Defamation Row

David Hirsh resents being made the ‘hero’ of a new film looking at antisemitism, as he explains in a post at CiF.

Shamir makes me into the hero of the film. Normally I would enjoy being the hero but in this case he constructs my heroic status by misrepresenting what I do and what I say.

I am shown making criticisms of the Israeli oppression of the Palestinians as though this was something controversial. I am shown arguing that contemporary antisemitism is in part a mystification of the real conflict, transformed by racist language and grotesque narratives. I actually said more that day than the one-sided soundbite that Shamir wanted to hear.

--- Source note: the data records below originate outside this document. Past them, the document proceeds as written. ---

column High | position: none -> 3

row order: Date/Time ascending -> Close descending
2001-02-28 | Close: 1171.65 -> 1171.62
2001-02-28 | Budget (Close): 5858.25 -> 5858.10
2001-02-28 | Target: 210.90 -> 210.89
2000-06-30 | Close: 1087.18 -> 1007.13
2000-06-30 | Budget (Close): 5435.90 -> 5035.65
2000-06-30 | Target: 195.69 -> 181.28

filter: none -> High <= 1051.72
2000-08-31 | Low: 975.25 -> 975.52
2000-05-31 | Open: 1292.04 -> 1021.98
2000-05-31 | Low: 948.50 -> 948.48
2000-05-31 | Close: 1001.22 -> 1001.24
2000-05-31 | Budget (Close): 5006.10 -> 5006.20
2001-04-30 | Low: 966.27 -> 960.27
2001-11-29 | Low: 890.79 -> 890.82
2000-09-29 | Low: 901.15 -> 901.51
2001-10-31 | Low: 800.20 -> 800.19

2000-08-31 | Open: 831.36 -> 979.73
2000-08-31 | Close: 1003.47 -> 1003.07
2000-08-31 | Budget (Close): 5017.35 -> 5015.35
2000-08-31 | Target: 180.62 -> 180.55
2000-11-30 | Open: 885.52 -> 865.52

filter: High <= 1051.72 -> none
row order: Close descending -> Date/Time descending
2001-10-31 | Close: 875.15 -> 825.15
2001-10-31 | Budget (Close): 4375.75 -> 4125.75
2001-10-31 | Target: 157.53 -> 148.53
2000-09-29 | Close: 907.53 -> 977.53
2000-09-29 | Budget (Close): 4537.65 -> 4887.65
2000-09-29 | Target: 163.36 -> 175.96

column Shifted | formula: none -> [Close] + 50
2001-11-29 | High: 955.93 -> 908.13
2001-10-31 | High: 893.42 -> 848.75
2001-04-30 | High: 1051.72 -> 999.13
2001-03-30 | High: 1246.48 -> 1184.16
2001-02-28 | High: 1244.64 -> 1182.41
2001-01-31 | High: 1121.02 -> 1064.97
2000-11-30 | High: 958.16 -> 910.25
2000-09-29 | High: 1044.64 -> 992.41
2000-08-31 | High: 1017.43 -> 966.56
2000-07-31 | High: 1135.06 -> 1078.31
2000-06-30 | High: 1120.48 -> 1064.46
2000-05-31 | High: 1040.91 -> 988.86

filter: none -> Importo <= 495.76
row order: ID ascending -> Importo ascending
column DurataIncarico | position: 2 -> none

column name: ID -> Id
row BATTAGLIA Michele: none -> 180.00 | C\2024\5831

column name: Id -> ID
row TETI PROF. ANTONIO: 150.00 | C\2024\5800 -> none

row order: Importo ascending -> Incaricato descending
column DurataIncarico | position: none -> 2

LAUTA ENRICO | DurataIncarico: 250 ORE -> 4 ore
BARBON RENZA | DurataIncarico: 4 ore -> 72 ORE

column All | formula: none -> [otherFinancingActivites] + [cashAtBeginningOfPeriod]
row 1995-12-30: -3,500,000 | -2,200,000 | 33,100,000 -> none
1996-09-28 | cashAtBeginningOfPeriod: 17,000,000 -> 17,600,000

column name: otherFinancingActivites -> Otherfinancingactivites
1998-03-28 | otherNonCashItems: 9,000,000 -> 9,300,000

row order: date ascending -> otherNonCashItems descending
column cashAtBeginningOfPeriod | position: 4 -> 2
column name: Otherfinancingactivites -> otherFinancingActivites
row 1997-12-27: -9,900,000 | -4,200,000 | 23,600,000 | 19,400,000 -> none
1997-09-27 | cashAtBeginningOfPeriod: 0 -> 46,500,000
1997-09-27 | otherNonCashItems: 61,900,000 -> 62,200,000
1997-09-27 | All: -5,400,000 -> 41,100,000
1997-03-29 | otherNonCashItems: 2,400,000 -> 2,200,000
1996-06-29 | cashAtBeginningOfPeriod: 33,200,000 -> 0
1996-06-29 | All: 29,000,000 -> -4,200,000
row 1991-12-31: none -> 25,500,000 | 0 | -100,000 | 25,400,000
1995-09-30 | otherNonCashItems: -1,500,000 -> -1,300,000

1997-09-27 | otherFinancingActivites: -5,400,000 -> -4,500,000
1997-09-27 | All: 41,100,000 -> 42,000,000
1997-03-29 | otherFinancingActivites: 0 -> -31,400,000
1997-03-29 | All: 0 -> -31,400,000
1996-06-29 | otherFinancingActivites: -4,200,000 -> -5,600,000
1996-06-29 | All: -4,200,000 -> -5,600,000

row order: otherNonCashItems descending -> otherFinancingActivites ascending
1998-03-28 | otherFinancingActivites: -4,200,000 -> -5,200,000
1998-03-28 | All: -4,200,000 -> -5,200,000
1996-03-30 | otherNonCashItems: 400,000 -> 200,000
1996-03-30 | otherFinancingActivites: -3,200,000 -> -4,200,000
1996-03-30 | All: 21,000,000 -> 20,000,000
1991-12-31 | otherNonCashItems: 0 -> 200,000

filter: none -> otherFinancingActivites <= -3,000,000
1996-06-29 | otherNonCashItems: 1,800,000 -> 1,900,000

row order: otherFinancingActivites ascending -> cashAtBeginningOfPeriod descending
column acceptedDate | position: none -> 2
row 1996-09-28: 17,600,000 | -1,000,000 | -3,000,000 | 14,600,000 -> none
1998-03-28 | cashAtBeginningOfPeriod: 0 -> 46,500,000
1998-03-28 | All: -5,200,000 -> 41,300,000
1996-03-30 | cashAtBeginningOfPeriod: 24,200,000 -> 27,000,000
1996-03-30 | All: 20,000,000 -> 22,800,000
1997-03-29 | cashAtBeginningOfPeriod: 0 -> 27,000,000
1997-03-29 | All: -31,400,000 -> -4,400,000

Mark Gardner of the CST has another concern. He objects to the way the film has been characteristed in the TV schedules:

The film was itself was many things. It was most certainly not, however, an analysis of “anti-Semitism today”, as implied by Channel 4. It was a two hour long attack upon Israel and its supposed supporters, claiming that they defame non-Jews with the accusation of antisemitism. To call this an examination of “what is anti-Semitism today” is itself a defamation: a defamation of the many Jews throughout the world who have fallen victim to physical antisemitic attack in recent years, and a defamation of those, including CST, who have sought to reverse the current near-global phenomenon of escalating antisemitsm.